Wife of Hillsborough victim: I made his last meal
The final pen portrait of the day was about 38-year-old Brian Matthews. It was written and read by his wife, Margi.
"He was the great love of my life but, as he took great delight in telling me, I only made it into his top five."
She revealed how a sheepskin coat, Diana Ross, his mum and Liverpool Football Club all had a place in his heart. But she added: “I was happy being at number five. I was happy being Brian’s wife."
The pair first met in November 1971 at the Halfway House pub in Walton. He was 21, she was 19 and Brian was Margi's first boyfriend.
He was working as a quantity surveyor on the construction of the Royal Liverpool Hospital.
"We were very young and after a while we broke up. We were apart for three years, three months and three days before we met again by accident on 21st January 1977. Eight days later, Brian proposed to me and we were married on 3rd September 1977."
By 1980, Brian was working for the National Provincial Building Society.
"We bought the home in Knowsley Village where I still live. Brian has left his mark on this house. To this day, some of his DIY which he fitted still remains in place.

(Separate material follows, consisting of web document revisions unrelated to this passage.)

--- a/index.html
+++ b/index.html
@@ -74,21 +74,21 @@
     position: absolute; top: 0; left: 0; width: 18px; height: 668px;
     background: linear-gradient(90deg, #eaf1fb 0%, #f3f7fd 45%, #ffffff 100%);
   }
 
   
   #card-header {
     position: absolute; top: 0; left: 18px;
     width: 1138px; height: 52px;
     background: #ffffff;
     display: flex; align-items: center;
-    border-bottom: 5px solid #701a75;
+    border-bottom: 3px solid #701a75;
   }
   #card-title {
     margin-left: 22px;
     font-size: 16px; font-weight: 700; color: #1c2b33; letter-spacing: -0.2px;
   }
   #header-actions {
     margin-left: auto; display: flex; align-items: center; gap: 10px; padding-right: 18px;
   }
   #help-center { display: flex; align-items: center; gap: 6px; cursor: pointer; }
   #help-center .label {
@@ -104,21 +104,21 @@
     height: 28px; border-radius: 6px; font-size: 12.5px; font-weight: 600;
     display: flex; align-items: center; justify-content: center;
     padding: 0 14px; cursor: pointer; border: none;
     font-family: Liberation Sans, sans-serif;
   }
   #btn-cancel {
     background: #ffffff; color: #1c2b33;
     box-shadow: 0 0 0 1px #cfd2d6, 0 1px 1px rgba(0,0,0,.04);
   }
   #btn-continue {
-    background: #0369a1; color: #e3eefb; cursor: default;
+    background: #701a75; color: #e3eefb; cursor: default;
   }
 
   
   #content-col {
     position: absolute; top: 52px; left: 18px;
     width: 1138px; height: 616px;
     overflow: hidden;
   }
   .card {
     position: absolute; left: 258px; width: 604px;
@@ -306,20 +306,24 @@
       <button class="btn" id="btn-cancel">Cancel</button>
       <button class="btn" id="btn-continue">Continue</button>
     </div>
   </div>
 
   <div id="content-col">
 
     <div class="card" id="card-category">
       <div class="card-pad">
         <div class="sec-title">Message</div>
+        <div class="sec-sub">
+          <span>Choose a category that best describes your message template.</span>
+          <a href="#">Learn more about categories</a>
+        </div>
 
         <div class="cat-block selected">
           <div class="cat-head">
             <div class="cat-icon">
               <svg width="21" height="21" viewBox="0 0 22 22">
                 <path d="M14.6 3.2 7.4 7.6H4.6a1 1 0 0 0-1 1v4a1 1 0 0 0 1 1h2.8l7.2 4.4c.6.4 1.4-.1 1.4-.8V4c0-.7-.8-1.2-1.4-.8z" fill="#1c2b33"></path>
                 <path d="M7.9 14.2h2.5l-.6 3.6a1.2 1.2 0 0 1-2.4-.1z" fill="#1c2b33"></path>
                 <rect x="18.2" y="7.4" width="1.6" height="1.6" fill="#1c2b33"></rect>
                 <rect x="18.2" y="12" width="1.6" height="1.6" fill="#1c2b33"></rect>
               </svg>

"Brian was really artistic and could turn his hands to many different things. I remember him teaching me to make curtains. He was always insisting on trying to teach me to do things like fix the car or change plugs in the house but most of the time I had no interest in it at all.

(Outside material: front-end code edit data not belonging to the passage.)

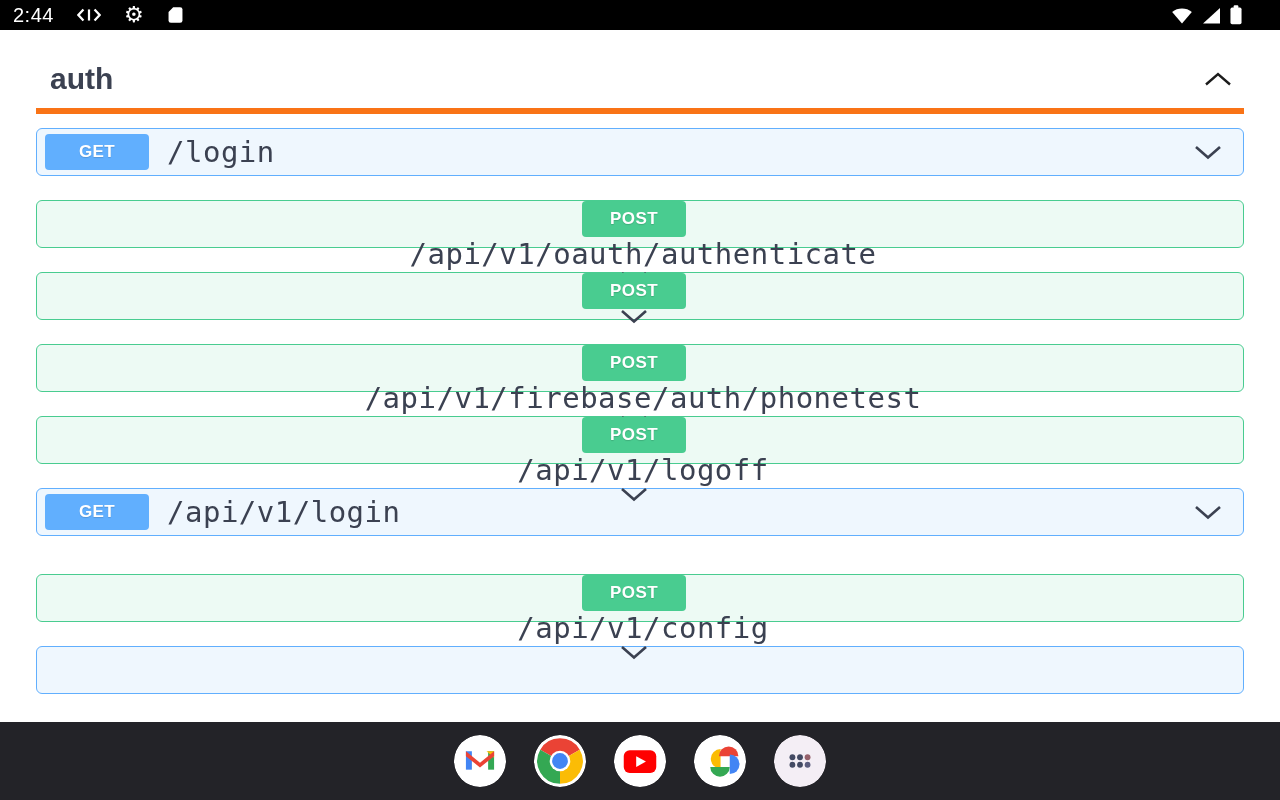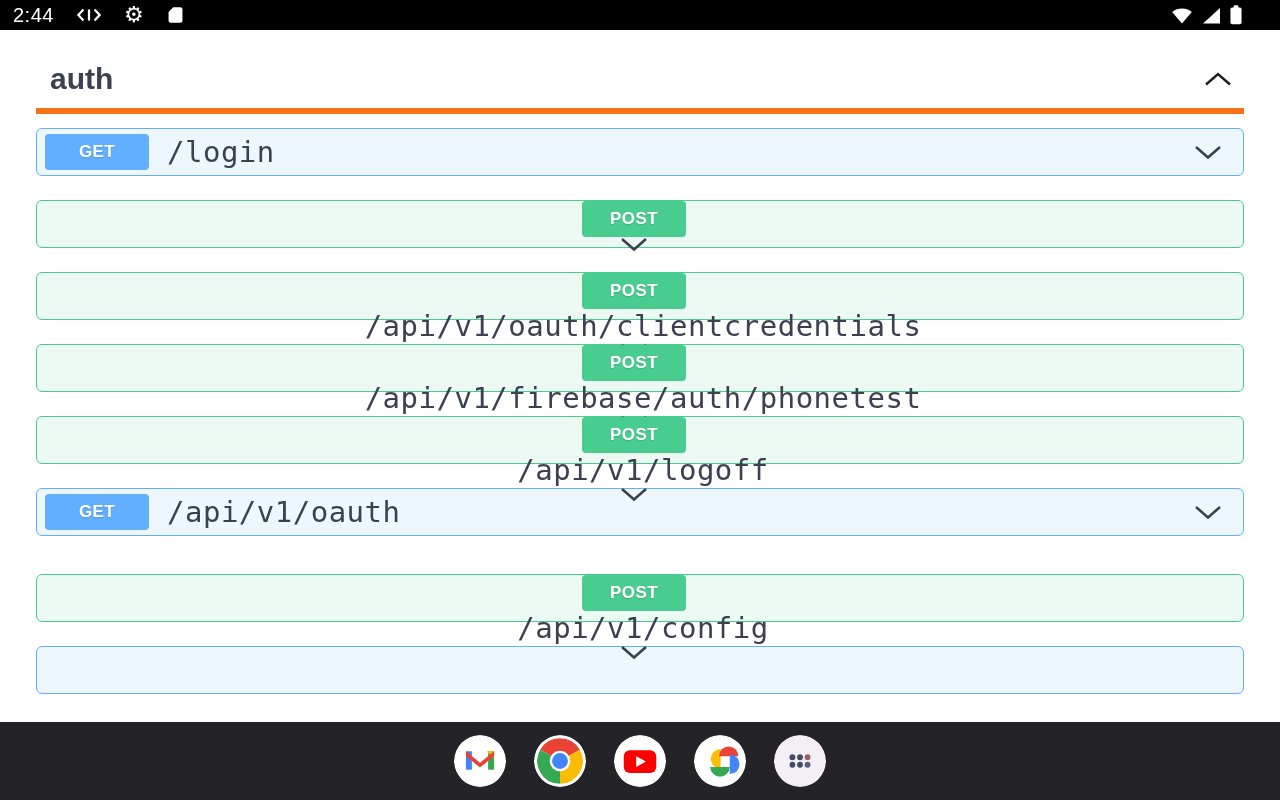--- a/index.html
+++ b/index.html
@@ -96,48 +96,48 @@
       <div class="rows">
         <div class="op-row get">
           <span class="badge">GET</span>
           <span class="path">/login</span>
           <svg class="op-chevron" width="30" height="15" viewBox="0 0 30 15">
               <path d="M3 2 L15 12.5 L27 2" fill="none" stroke="#3b4151" stroke-width="2.6"></path>
             </svg>
         </div>
         <div class="op-row post">
           <span class="badge">POST</span>
-          <svg class="op-chevron" width="30" height="15" viewBox="0 0 30 15">
-              <path d="M3 2 L15 12.5 L27 2" fill="none" stroke="#3b4151" stroke-width="2.6"></path>
-            </svg>
-        </div>
-        <div class="op-row post">
-          <span class="badge">POST</span>
-          <span class="path">/api/v1/oauth/clientcredentials</span>
+          <span class="path">/api/v1/oauth/authenticate</span>
+          <svg class="op-chevron" width="30" height="15" viewBox="0 0 30 15">
+              <path d="M3 2 L15 12.5 L27 2" fill="none" stroke="#3b4151" stroke-width="2.6"></path>
+            </svg>
+        </div>
+        <div class="op-row post">
+          <span class="badge">POST</span>
           <svg class="op-chevron" width="30" height="15" viewBox="0 0 30 15">
               <path d="M3 2 L15 12.5 L27 2" fill="none" stroke="#3b4151" stroke-width="2.6"></path>
             </svg>
         </div>
         <div class="op-row post">
           <span class="badge">POST</span>
           <span class="path">/api/v1/firebase/auth/phonetest</span>
           <svg class="op-chevron" width="30" height="15" viewBox="0 0 30 15">
               <path d="M3 2 L15 12.5 L27 2" fill="none" stroke="#3b4151" stroke-width="2.6"></path>
             </svg>
         </div>
         <div class="op-row post">
           <span class="badge">POST</span>
           <span class="path">/api/v1/logoff</span>
           <svg class="op-chevron" width="30" height="15" viewBox="0 0 30 15">
               <path d="M3 2 L15 12.5 L27 2" fill="none" stroke="#3b4151" stroke-width="2.6"></path>
             </svg>
         </div>
         <div class="op-row get">
           <span class="badge">GET</span>
-          <span class="path">/api/v1/oauth</span>
+          <span class="path">/api/v1/login</span>
           <svg class="op-chevron" width="30" height="15" viewBox="0 0 30 15">
               <path d="M3 2 L15 12.5 L27 2" fill="none" stroke="#3b4151" stroke-width="2.6"></path>
             </svg>
         </div>
       </div>
     </div>
 
     <div class="section">
       <div class="rows">
         <div class="op-row post">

"He would ask what I would do if he wasn’t there to do it for me and I would tell him I would just pay a handyman to come in and do it and that’s now what I have to do."
Brian went self-employed six months before he died. His widow said it had been a big gamble but was starting to pay off.
On the morning of 15th April 1989, Margi got up early to go to the bakers shop to buy some fresh bread rolls to make some sandwiches to take with him to Hillsborough. She told the jury how she debated putting KitKats in his lunch box, worried they would melt and ruin his sandwiches."I think back and I wish now I’d have put the KitKats in so he would have enjoyed his last meal."
Following the disaster, Mrs Matthews travelled to Sheffield to look for her husband. "I saw his name on a list. An officer told me that he had bad news to tell me and I thought it was that Brian had been very badly injured.
"In my head I was wondering whether we would have to make adaptations to the house. It did not occur to me that he could have died. I refused to believe it even when I was told.
"I remember lying in bed and praying not to wake up for five years. I was so lonely without Brian. I would not wish the experience of those early years following his death on my worst enemy.
"I took comfort in the thought that God must have had a major project that he needed Brian to take on up there and I know that Brian would have done a fine job of it."